Als schließlich Rosie um 19.59 Uhr in Dons Leben tritt, geschieht das in einem Restaurant, wo seine „rationale Kontrolle“ wegen einer dort vorgegebenen Kleiderordnung gerade kurz davor ist, abzuschalten - er hat einmal mehr ein gesellschaftliches Problem. Rosie entspricht natürlich ganz und gar nicht Dons Vorstellungen von einer idealen Ehefrau, und doch fasziniert sie ihn sofort. Wenn sie lacht, spürt er ein Glücksgefühl. Sie hat eine Reihe lustiger Geschichten auf Lager, bringt ihn dazu, zumindest gelegentlich seine eigenen Regeln über Bord zu werfen.
Wie aus der Ungarin Klara schließlich Rosie wurde
Rosie war bei Simsion nicht immer Rosie. Anfangs habe es das Klara-Projekt mit einer ungarischen Physikerin als potenzielle Ehefrau gegeben. Doch dann habe er fast alles noch einmal umgeworfen, erzählte der Autor. Rosie zu entwickeln, sei die härteste Arbeit in den fünf Jahren der Buchentstehung gewesen. In Zusammenarbeit mit seiner Frau, die Psychiaterin ist, sei Rosie zu einer Figur geworden, die Don auf gleicher Ebene begegnet.
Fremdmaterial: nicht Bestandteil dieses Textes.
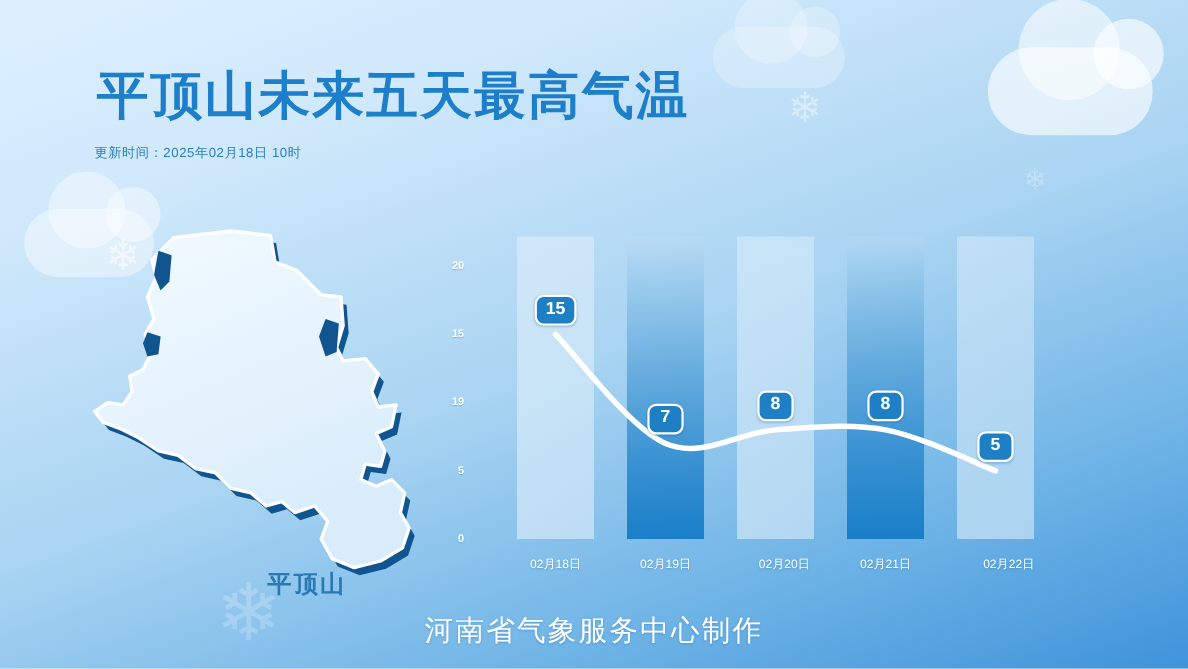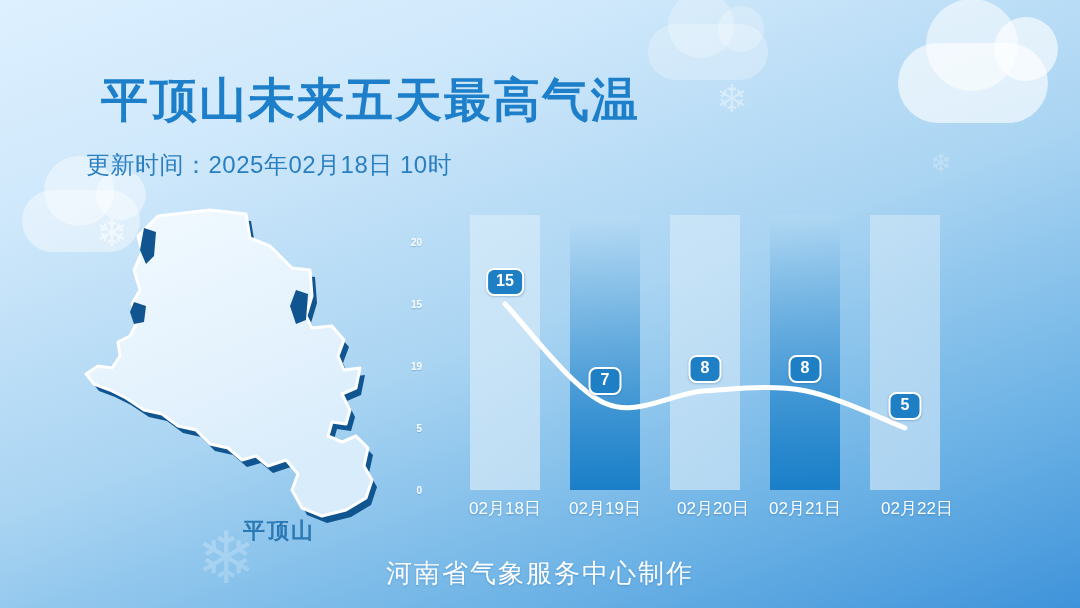"平顶山未来五天最高气温" #page-title { margin: 17px -> 4px }
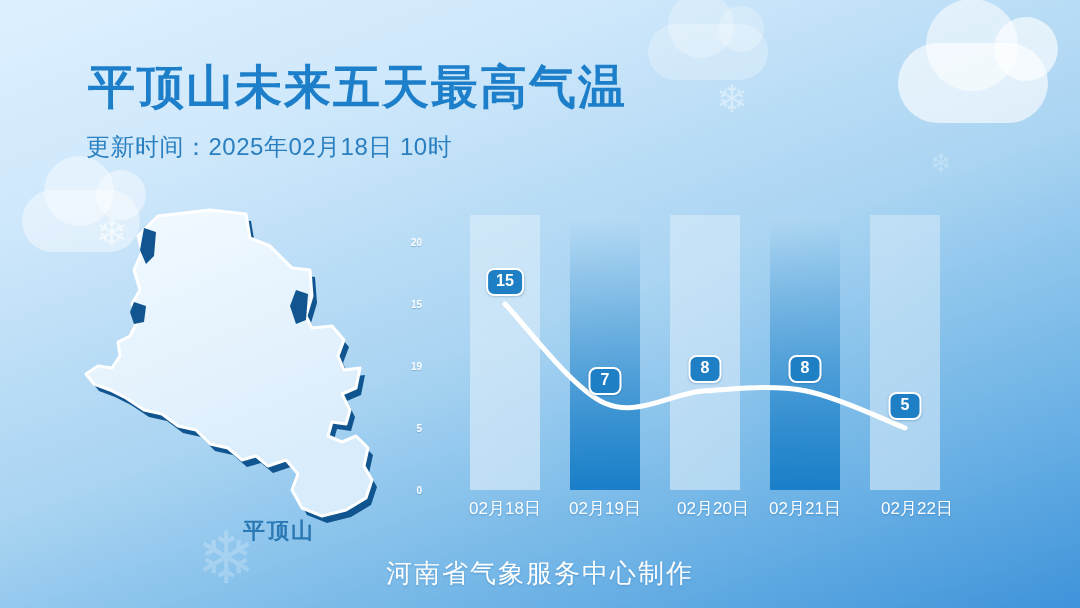"更新时间：2025年02月18日 10时" #update-time { font-size: 24px -> 12px }
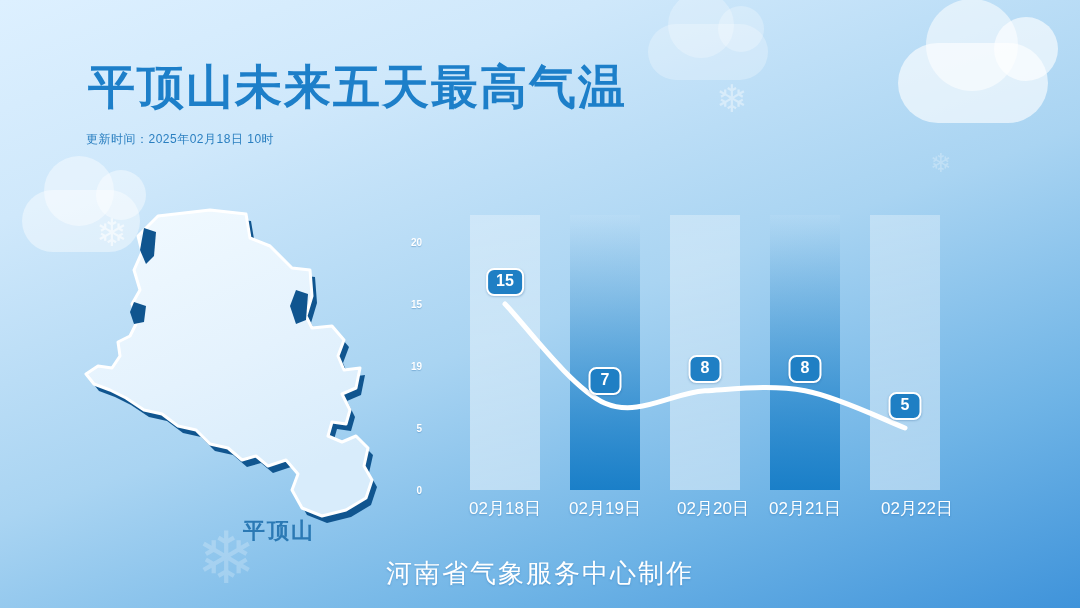"02月18日" .xtick { font-size: 17px -> 11px }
Am Ende der Lesung, Stadlober setzte seinen Hut wieder auf, bedankte sich Ruth Duchstein mit kleinen Geschenken bei den Ausführenden. Dem Publikum dankte sie für seine Treue, für die rege Teilnahme an den elf Lesungen des diesjährigen Festivals, auch an denen, die nicht mit großen Namen lockten. Für sie persönlich sei „ganzOhr“ das Paradies, gestand sie. Das erklärt wohl den beständigen Erfolg der Veranstaltungsreihe, deren Herz und Seele die „Reuffel“-Inhaberin ist. Und dafür schätzt sie sicher nicht nur Thomas Steinebach von der Koblenz-Touristik, der nun schon sieben Jahre lang mit ihr zusammenarbeitet.
Bei der anschließenden Signierstunde war die Reihe der mit einem „Rosie-Projekt“-Buch in der Hand Wartenden lang. Die vielen Widmungen mit deutschen Namen zu schreiben, war für den australischen Autor dabei sicherlich eine Herausforderung.
Gut lachen hatte auch Schauspieler Robert Stadlober angesichts des Erfolgs der Lesung.